Harriet Tubman and the Combahee River Raid: One Battle in the Struggle for Freedom

On June 2, 1863, during the U.S. Civil War, two Union Army gunships (the Harriet A. Weed and the John Adams — both converted ferryboats) carrying 150 soldiers proceeded up the Combahee River, about twenty miles south of Charleston, in the heart of South Carolina’s lowland rice region. Guided by a woman with nearly 14 years experience in secretive travel, intelligence gathering, and slave liberation, the boats sailed up the river. They engaged and scattered a few Confederate outposts before pulling up alongside the plantations on the river. There, the troops disembarked, dispersing Confederate soldiers. They burned and destroyed plantations, their infrastructure, and their commodities, and freed and took on board at least 700 enslaved people from the surrounding plantations.

That woman was Harriet Tubman, who had been born into slavery and became a conductor on the Underground Railroad, and was 40 years old at this time. In the nearly 14 years before the Combahee Raid, she made 13 trips to the South. Initially these trips were to save family members, but in the end, they helped liberate at least 70 Black people from slavery.

The July 4, 1863 issue of Harper’s Weekly illustrating slaves escaping to a Union ship on the Combahee River, as buildings burn in the distance.

The Union soldiers were the 2nd South Carolina Infantry, an all-Black regiment formed by former slaves from the plantations south of Charleston, who were liberated by Union troops in the early months of the war. They were led by Colonel James Montgomery, a white officer who had fought in Kansas in the 1850s, when he and other freedom fighters like John Brown had tried to make Kansas a state free of slavery. At the time, they and other white abolitionists picked up arms and conducted guerrilla style civil war against the slave plantation holders, giving the period and the state the name “Bleeding Kansas.”

In 1862, Tubman joined the Union army and was assigned as a teacher in the Sea Islands of South Carolina. It was there that she played a major role in the creation and execution of the Combahee River Raid.
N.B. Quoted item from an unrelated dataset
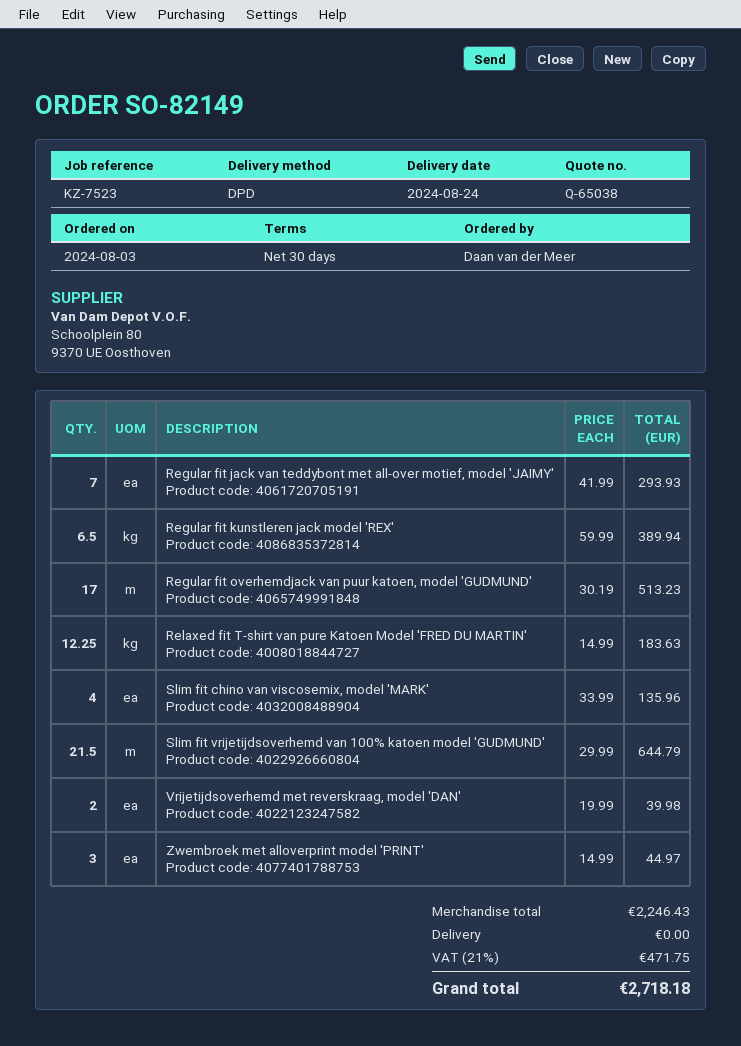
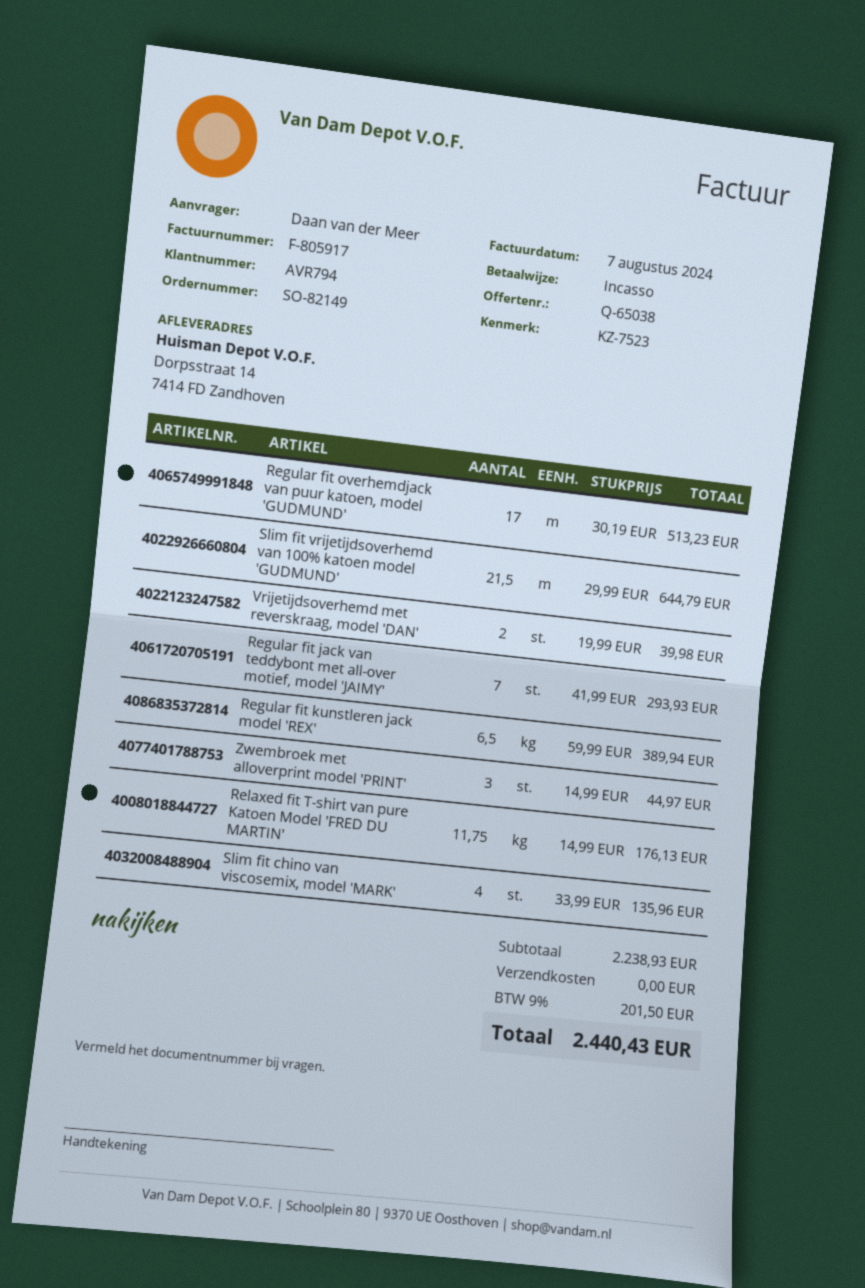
Relaxed fit T-shirt van pure Katoen Model 'FRED DU MARTIN': 12.25 x 14.99 = 183.63 -> 11.75 x 14.99 = 176.13
subtotal: 2246.43 -> 2238.93
tax: 21% = 471.75 -> 9% = 201.50
total: 2718.18 -> 2440.43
She used her networks of spies and communications built up over more than a decade to map out not only which plantations were easily accessible by boat for liberation, but also the location of Confederate mines and outposts along the river. Although Montgomery led the fighting, Tubman was clearly his co-commander, watching the combat from the boat and helping in the rescue operation that took place. A newspaper description from after the raid described her heroically as “the black woman who led the raid and under whose inspiration it was originated and conducted.”

Harriet Tubman, around 1868

The Combahee River Raid stands out historically for a number of reasons. Although not what she is most famous for, it is likely Tubman’s most significant single accomplishment, as she freed far more people in one day than she had managed to free in over a decade. She had dedicated years of her life to Black freedom, and was able to accomplish that goal on a larger scale than ever before as part of the epic conflict that struck at the larger structures of the slave system.

It also showed the spirit and skills of Black troops. These troops were not only eager to fight, they were willing to sacrifice themselves for the larger cause of freedom for those still enslaved. This was shown once again only one month later, when the now more widely known Massachusetts 54th, also composed of all Black infantrymen, lost nearly half their soldiers in a heroic attack on the well-defended Fort Wagner only a few miles away.

Finally, this was the portion of the Civil War which saw a shift in the fighting from what can be called a limited war directed at solely political objectives to a more total war — a social war — that aimed at the emancipation of slaves and the total destruction of the southern economic and social system. It was this destruction, assisted by thousands of Black Union soldiers and millions of Black people taking freedom into their own hands, that finally and totally brought down the southern slave system.

Today, June 2, we celebrate the Combahee River Raid and the heroic and dedicated people who contributed to the death of the inhuman system of slavery.